▶ [Task brief]: For this exercise, output the entries below exactly from the line that holds "[97,362,128,375] here. ->" to the line that holds "(231, 339) none -> [124,198,141,206] the", both ends included. No pictures belong in the copy.

▶ [Data for this exercise]:

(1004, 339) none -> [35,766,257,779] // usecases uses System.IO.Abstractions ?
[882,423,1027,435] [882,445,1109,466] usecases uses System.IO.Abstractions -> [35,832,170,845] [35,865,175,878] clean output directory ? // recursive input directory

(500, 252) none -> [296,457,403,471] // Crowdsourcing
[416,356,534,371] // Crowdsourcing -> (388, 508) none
...
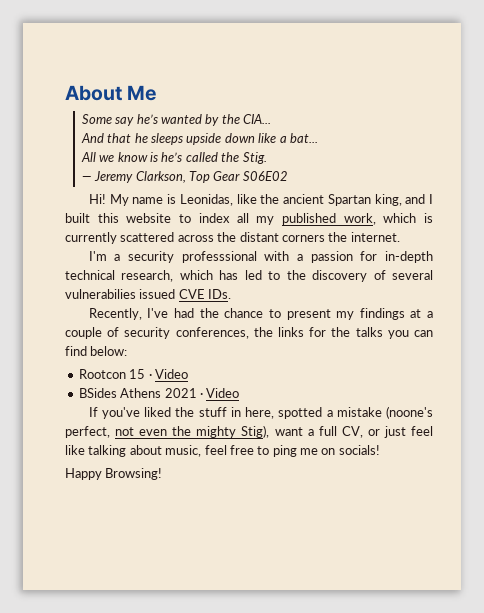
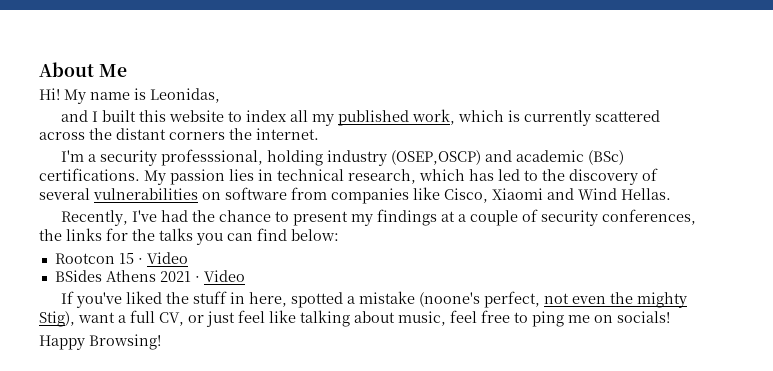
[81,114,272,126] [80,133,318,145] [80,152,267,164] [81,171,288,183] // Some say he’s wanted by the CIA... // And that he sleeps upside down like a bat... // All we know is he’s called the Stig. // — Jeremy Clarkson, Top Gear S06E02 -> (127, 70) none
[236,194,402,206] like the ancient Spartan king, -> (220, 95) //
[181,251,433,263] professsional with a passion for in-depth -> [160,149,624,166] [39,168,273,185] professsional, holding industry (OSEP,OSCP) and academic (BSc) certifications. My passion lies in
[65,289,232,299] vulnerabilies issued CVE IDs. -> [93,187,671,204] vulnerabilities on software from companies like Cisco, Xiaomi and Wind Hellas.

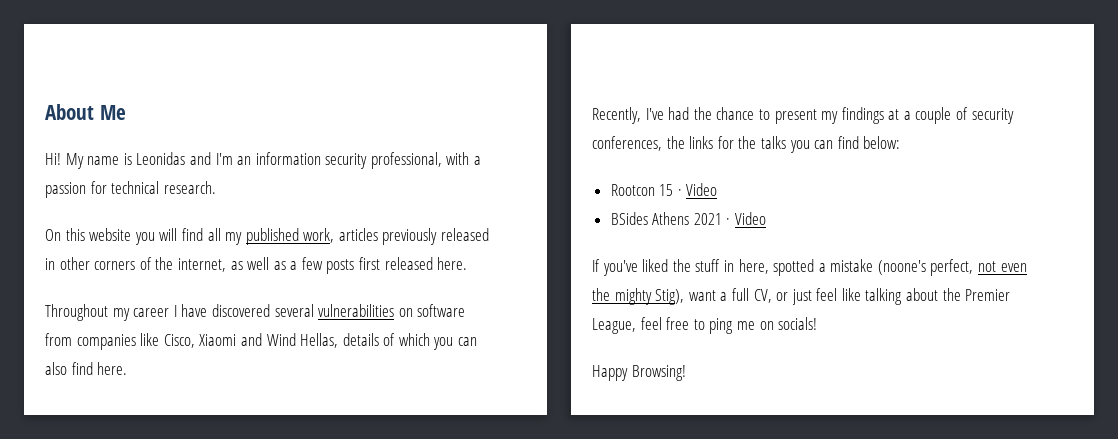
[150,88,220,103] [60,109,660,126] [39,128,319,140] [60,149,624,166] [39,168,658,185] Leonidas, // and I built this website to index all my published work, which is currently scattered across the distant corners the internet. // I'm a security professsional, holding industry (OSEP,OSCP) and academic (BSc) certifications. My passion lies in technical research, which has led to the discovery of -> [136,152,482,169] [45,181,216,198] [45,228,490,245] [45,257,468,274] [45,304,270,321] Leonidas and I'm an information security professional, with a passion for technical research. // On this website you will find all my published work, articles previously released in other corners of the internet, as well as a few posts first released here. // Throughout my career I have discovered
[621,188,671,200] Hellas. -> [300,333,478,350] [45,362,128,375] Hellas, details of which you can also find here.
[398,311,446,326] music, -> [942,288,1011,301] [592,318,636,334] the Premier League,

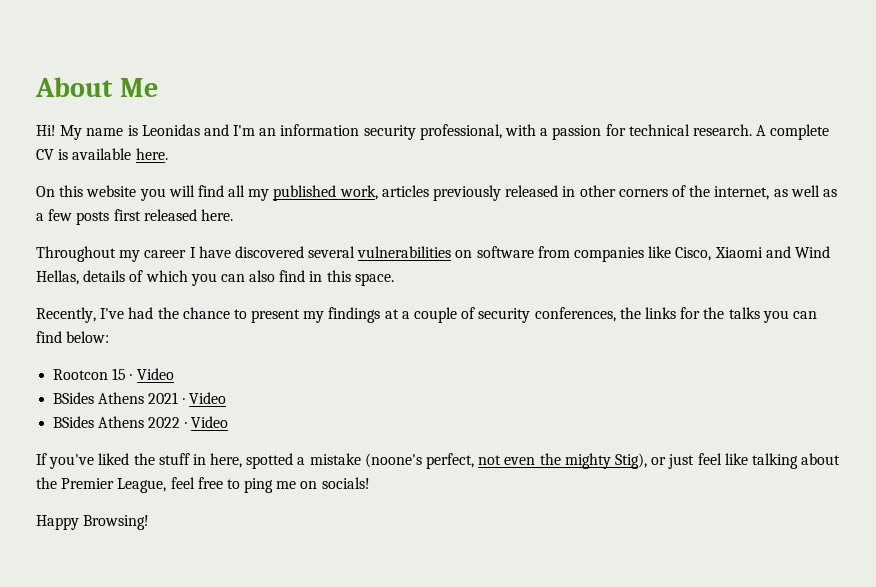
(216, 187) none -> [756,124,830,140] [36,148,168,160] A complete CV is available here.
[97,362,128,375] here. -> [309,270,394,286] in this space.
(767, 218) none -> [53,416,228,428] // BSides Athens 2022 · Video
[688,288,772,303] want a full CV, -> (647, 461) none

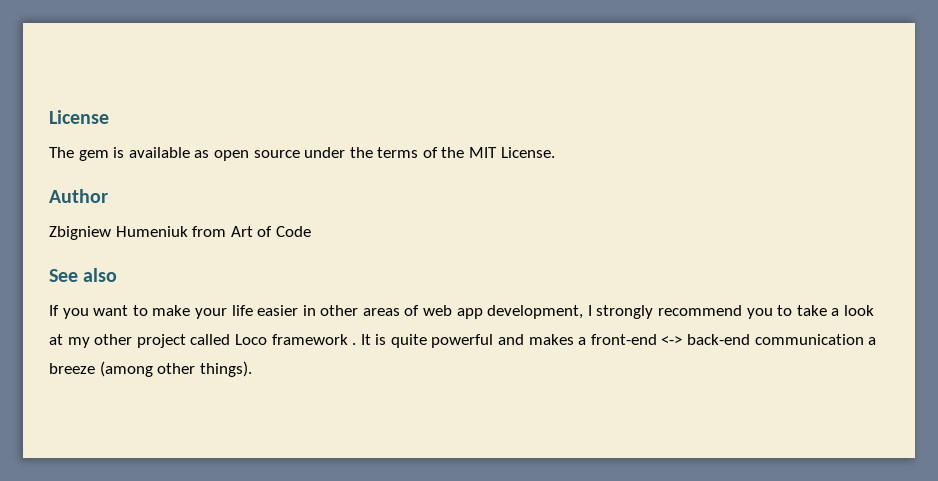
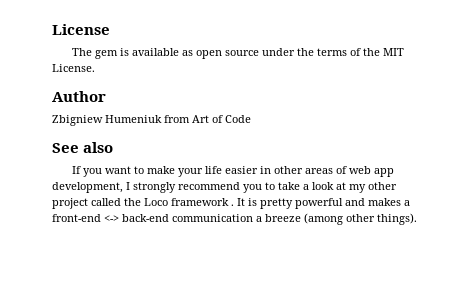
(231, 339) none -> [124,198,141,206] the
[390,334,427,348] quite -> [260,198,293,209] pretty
...
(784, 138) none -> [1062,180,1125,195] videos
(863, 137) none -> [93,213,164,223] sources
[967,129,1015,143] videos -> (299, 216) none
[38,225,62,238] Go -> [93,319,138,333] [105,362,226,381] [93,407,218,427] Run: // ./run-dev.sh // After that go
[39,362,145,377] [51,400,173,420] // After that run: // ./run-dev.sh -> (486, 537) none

▶ [Response to the task]:
[97,362,128,375] here. -> [309,270,394,286] in this space.
(767, 218) none -> [53,416,228,428] // BSides Athens 2022 · Video
[688,288,772,303] want a full CV, -> (647, 461) none

(231, 339) none -> [124,198,141,206] the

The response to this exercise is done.